-- Opening Marker --

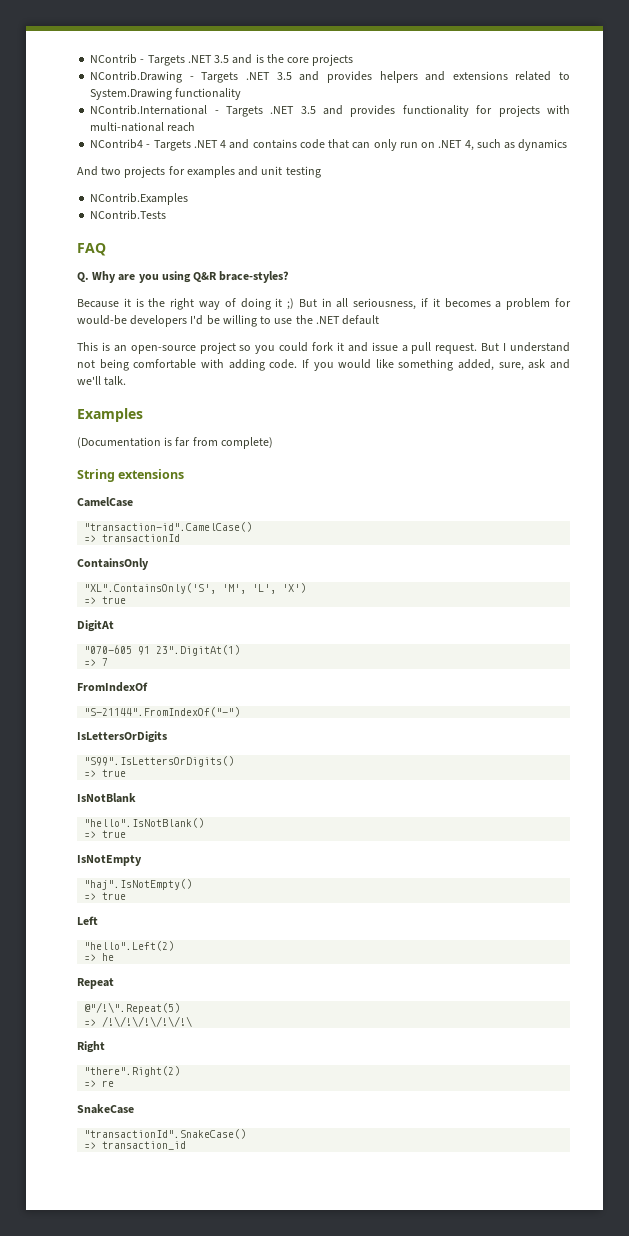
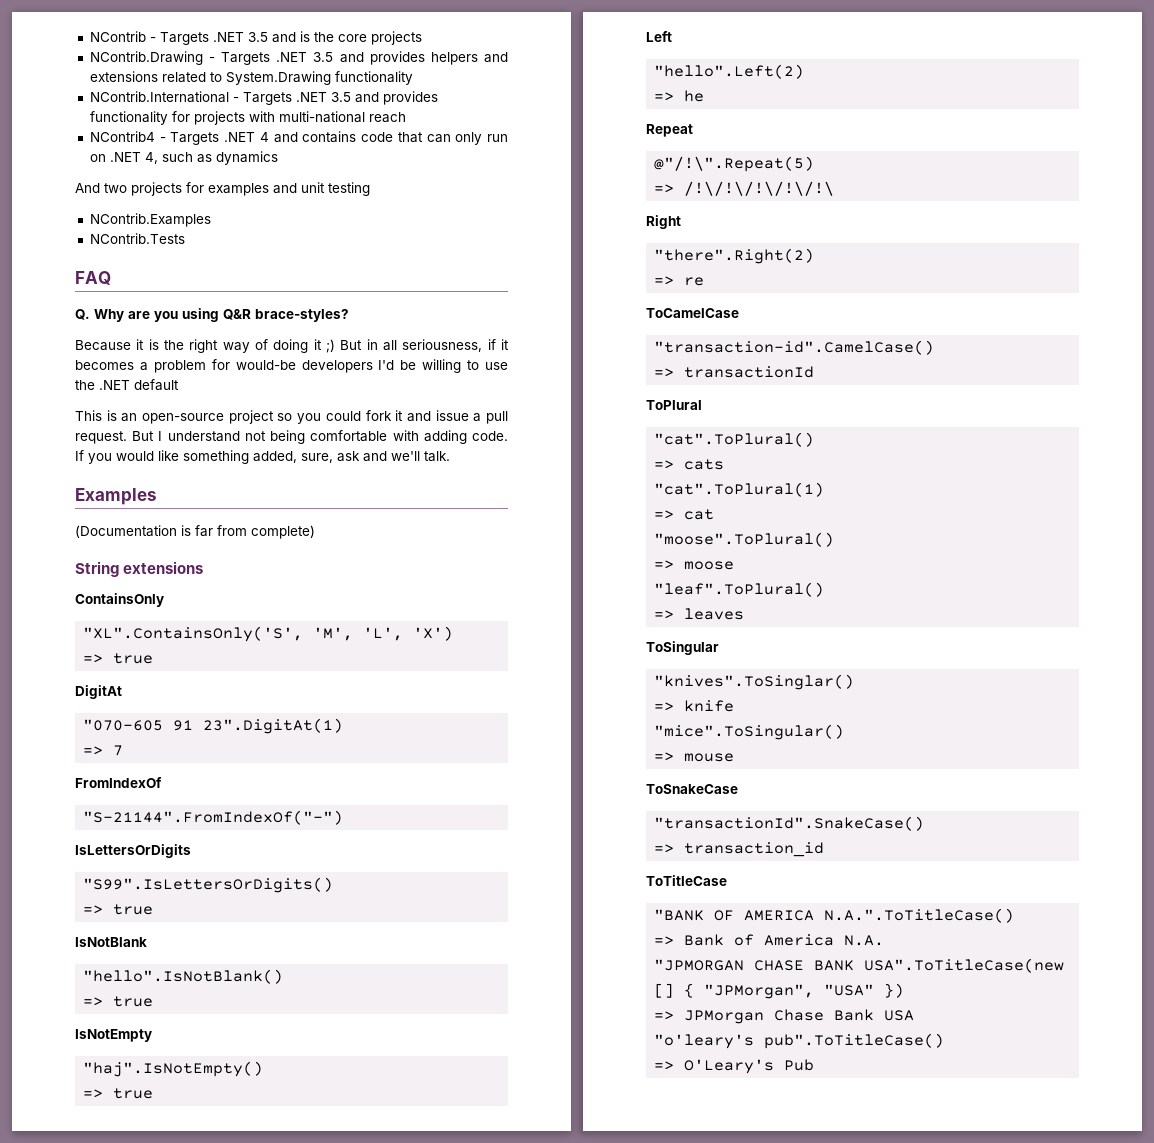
[77,497,133,507] [84,522,253,532] [84,534,181,542] // CamelCase // "transaction-id".CamelCase() // => transactionId -> (204, 567) none
[77,1104,134,1114] [84,1129,247,1139] [84,1141,187,1150] SnakeCase // "transactionId".SnakeCase() // => transaction_id -> [646,308,739,318] [654,340,935,355] [654,366,815,378] [646,400,702,410] [654,432,815,447] [654,459,725,470] [654,482,825,497] [654,509,715,520] [654,532,835,547] [654,560,735,570] [654,582,825,597] [654,608,745,620] [646,641,719,655] [654,674,855,690] [654,700,735,712] [654,724,845,740] [654,752,735,762] [646,784,738,794] [654,816,925,831] [654,842,825,857] [646,875,727,886] [654,908,1015,923] [654,934,885,946] [654,958,1065,973] [654,983,905,999] [654,1009,915,1024] [654,1033,945,1049] [654,1059,815,1074] ToCamelCase // "transaction-id".CamelCase() // => transactionId // ToPlural // "cat".ToPlural() // => cats // "cat".ToPlural(1) // => cat // "moose".ToPlural() // => moose // "leaf".ToPlural() // => leaves // ToSingular // "knives".ToSinglar() // => knife // "mice".ToSingular() // => mouse // ToSnakeCase // "transactionId".SnakeCase() // => transaction_id // ToTitleCase // "BANK OF AMERICA N.A.".ToTitleCase() // => Bank of America N.A. // "JPMORGAN CHASE BANK USA".ToTitleCase(new [] { "JPMorgan", "USA" }) // => JPMorgan Chase Bank USA // "o'leary's pub".ToTitleCase() // => O'Leary's Pub

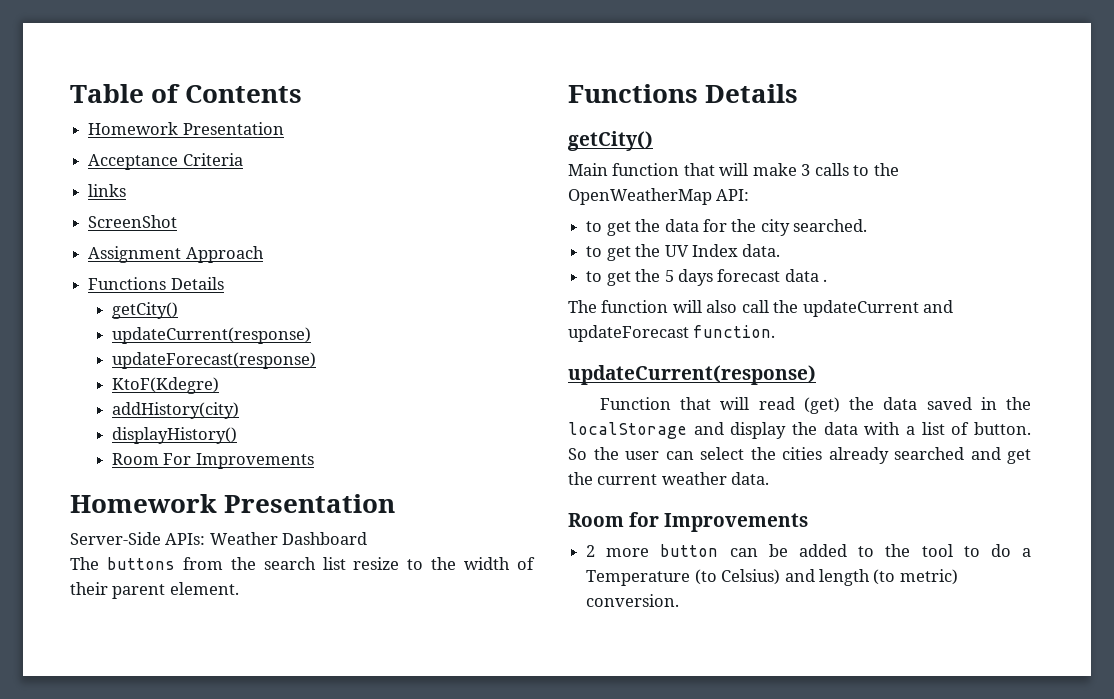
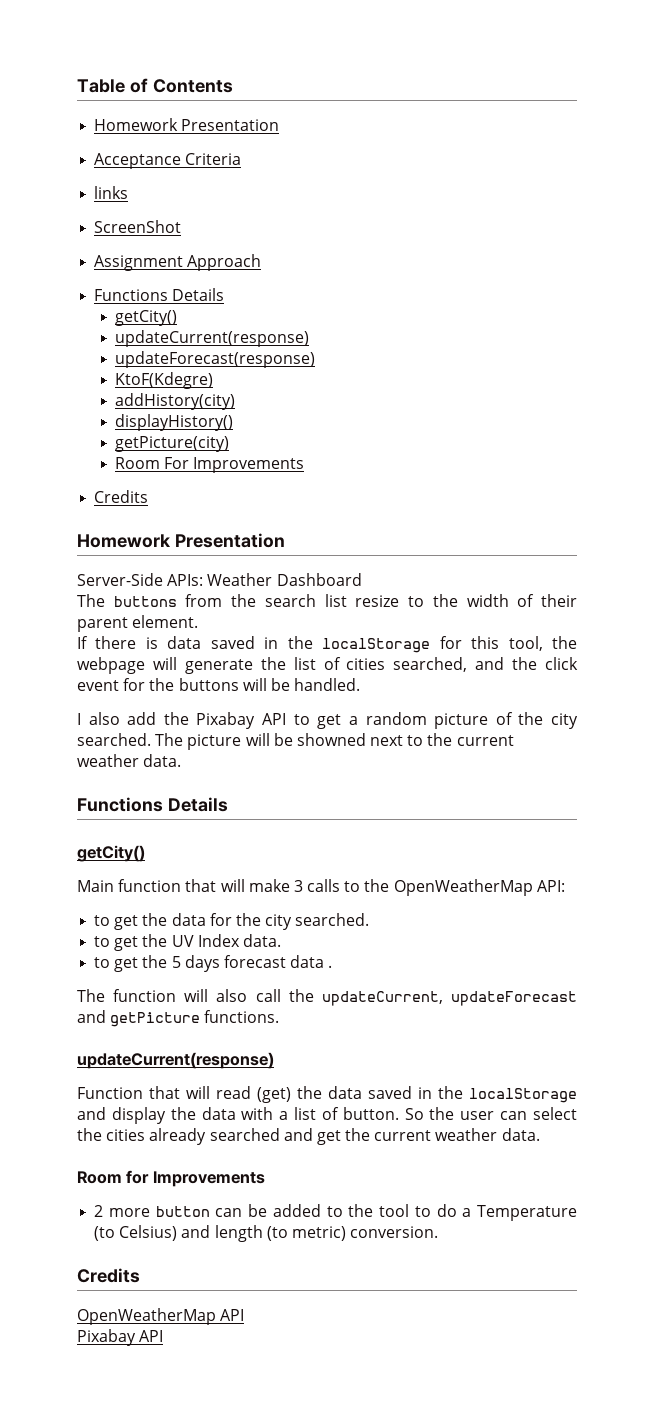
(238, 435) none -> [114,436,229,452] // getPicture(city)
(314, 461) none -> [94,490,149,503] // Credits
(239, 588) none -> [77,636,577,653] [77,657,578,674] [77,678,361,691] [77,712,579,729] [77,733,514,750] [77,754,182,767] // If there is data saved in the localStorage for this tool, the webpage will generate the list of cities searched, and the click event for the buttons will be handled. // I also add the Pixabay API to get a random picture of the city searched. The picture will be showned next to the current weather data.
[802,300,954,317] [568,325,776,342] updateCurrent and updateForecast function. -> [321,991,577,1006] [77,1010,280,1027] updateCurrent, updateForecast and getPicture functions.
(680, 600) none -> [77,1268,140,1283] [77,1308,245,1325] [77,1329,164,1346] // Credits // OpenWeatherMap API // Pixabay API

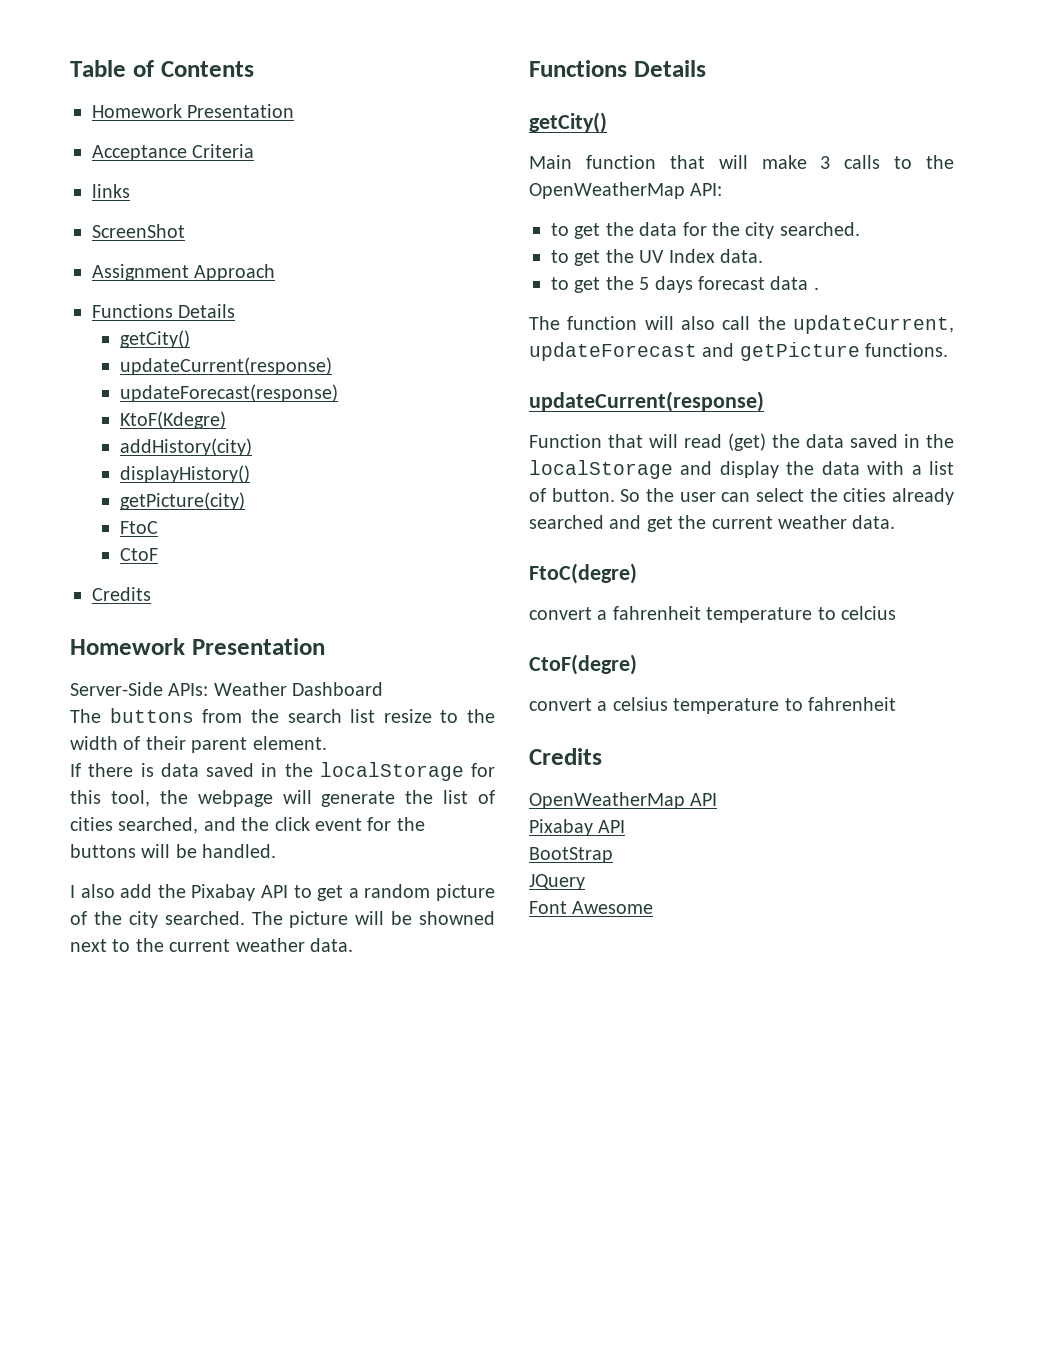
[114,457,305,473] Room For Improvements -> [119,521,158,534] [119,548,158,561] FtoC // CtoF
[77,1170,265,1187] [94,1204,578,1221] [94,1225,439,1242] Room for Improvements // 2 more button can be added to the tool to do a Temperature (to Celsius) and length (to metric) conversion. -> [529,563,637,584] [529,606,896,623] [529,654,637,675] [529,697,896,714] FtoC(degre) // convert a fahrenheit temperature to celcius // CtoF(degre) // convert a celsius temperature to fahrenheit
(164, 1336) none -> [529,847,613,863] [529,874,585,890] [529,901,654,914] // BootStrap // JQuery // Font Awesome

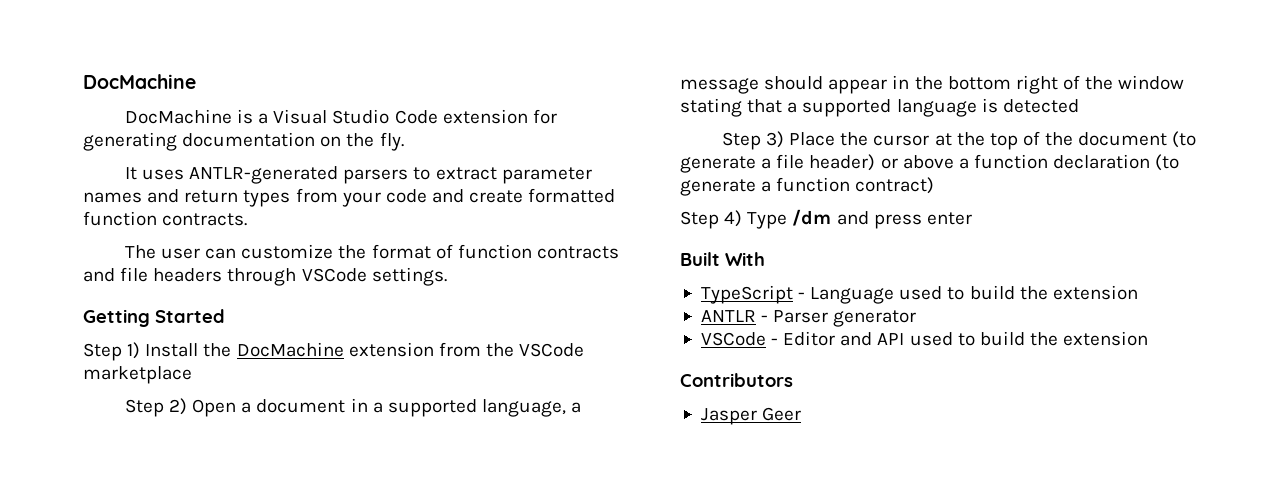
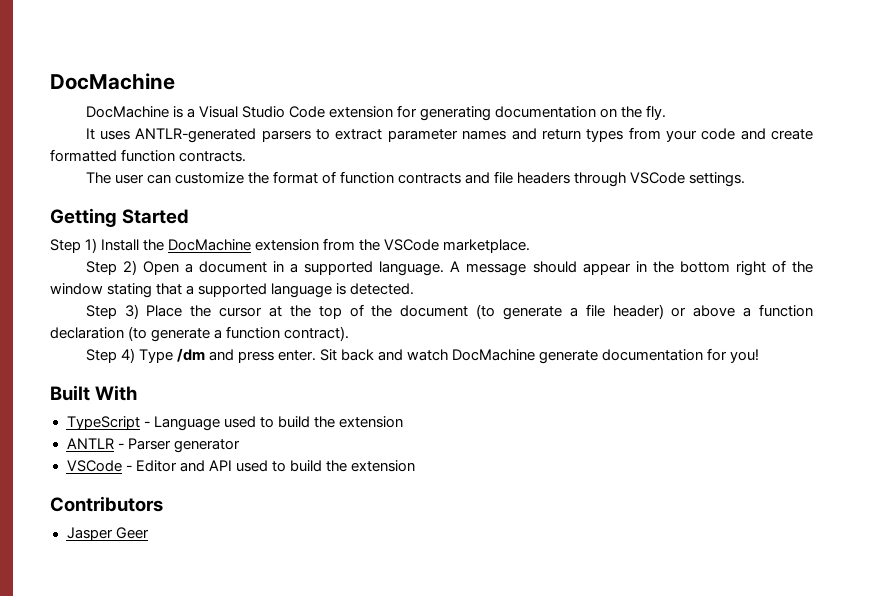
[83,366,192,384] marketplace -> [443,239,531,253] marketplace.
[481,399,582,417] language, a -> [379,261,461,276] language. A
[1002,99,1079,113] detected -> [350,283,415,295] detected.
[855,177,935,194] contract) -> [284,326,350,341] contract).
[926,212,972,225] enter -> [278,348,760,364] enter. Sit back and watch DocMachine generate documentation for you!

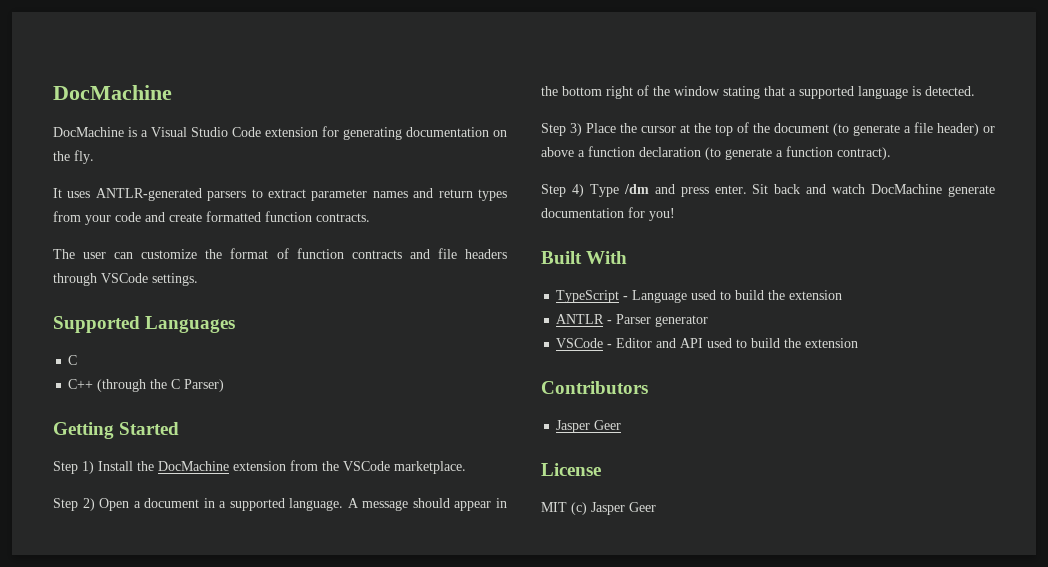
(746, 179) none -> [53,316,236,333] [68,355,78,365] [68,379,225,392] // Supported Languages // C // C++ (through the C Parser)
(149, 533) none -> [541,463,601,476] [541,502,656,515] // License // MIT (c) Jasper Geer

-- Closing Marker --

▶ Task description
Transcribe only the lines from the one holding "[855,177,935,194] contract) ->" through the last line of the listing above, inclusive, and do not include the pictures.

▶ Finished exercise
[855,177,935,194] contract) -> [284,326,350,341] contract).
[926,212,972,225] enter -> [278,348,760,364] enter. Sit back and watch DocMachine generate documentation for you!

(746, 179) none -> [53,316,236,333] [68,355,78,365] [68,379,225,392] // Supported Languages // C // C++ (through the C Parser)
(149, 533) none -> [541,463,601,476] [541,502,656,515] // License // MIT (c) Jasper Geer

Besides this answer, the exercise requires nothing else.